_Task brief_
No pictures belong in the copy, but every line of the material below must be reproduced exactly.

_Records provided_
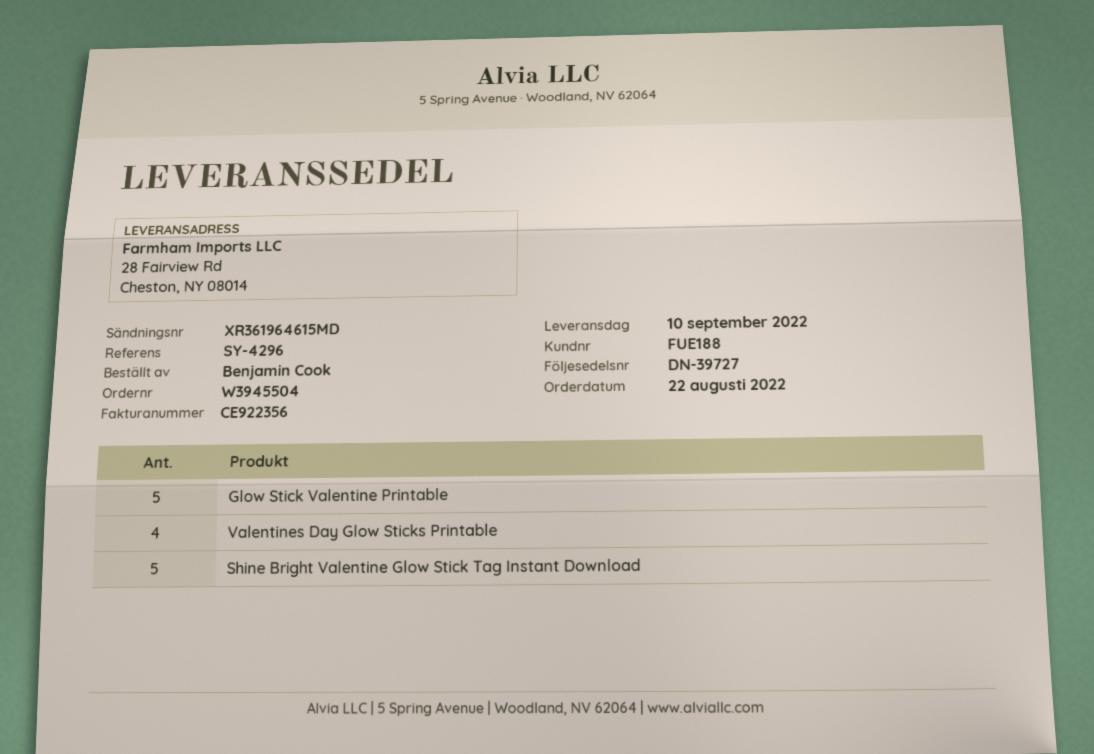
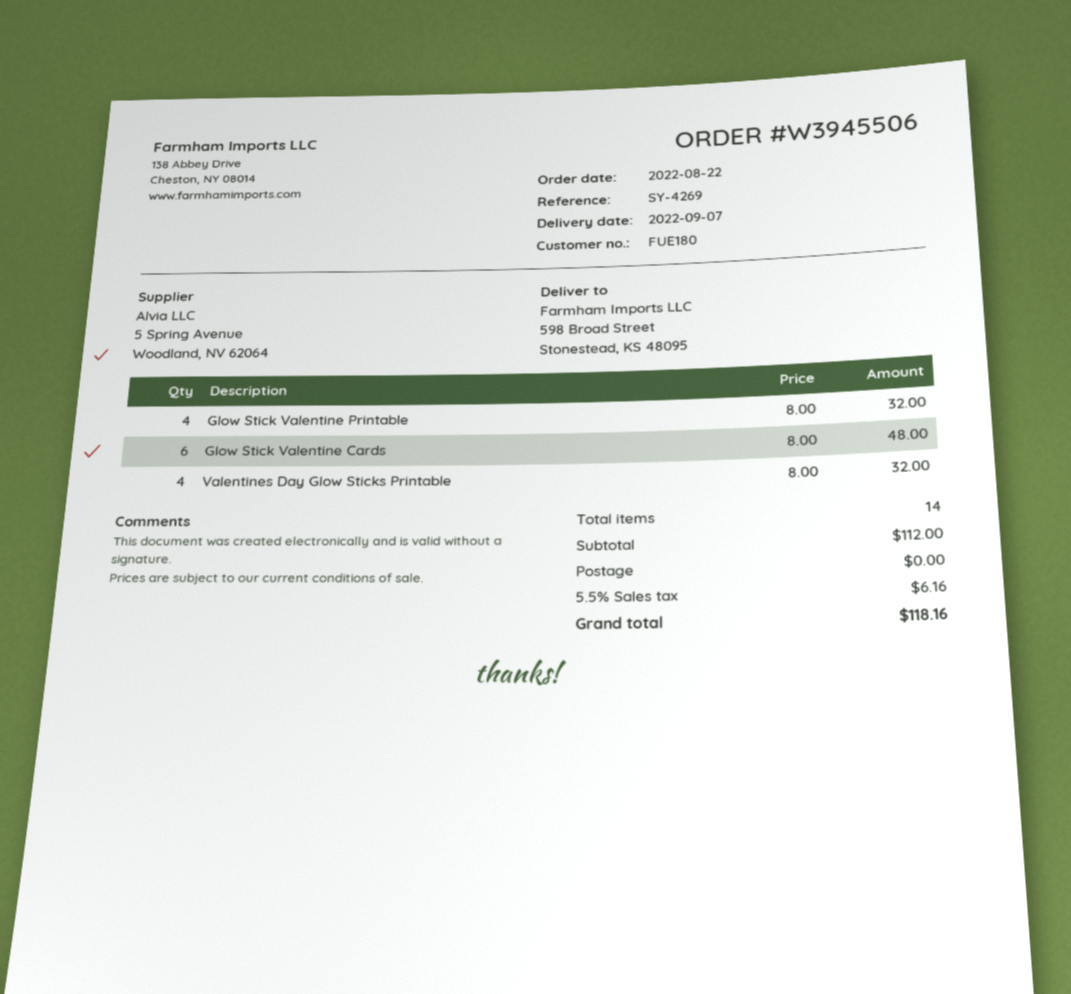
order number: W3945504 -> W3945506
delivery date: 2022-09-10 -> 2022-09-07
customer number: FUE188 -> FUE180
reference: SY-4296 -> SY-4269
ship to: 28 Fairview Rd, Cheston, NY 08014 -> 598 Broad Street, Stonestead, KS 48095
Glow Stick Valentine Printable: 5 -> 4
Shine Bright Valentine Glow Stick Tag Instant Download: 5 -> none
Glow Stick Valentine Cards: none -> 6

_Problem solution_
order number: W3945504 -> W3945506
delivery date: 2022-09-10 -> 2022-09-07
customer number: FUE188 -> FUE180
reference: SY-4296 -> SY-4269
ship to: 28 Fairview Rd, Cheston, NY 08014 -> 598 Broad Street, Stonestead, KS 48095
Glow Stick Valentine Printable: 5 -> 4
Shine Bright Valentine Glow Stick Tag Instant Download: 5 -> none
Glow Stick Valentine Cards: none -> 6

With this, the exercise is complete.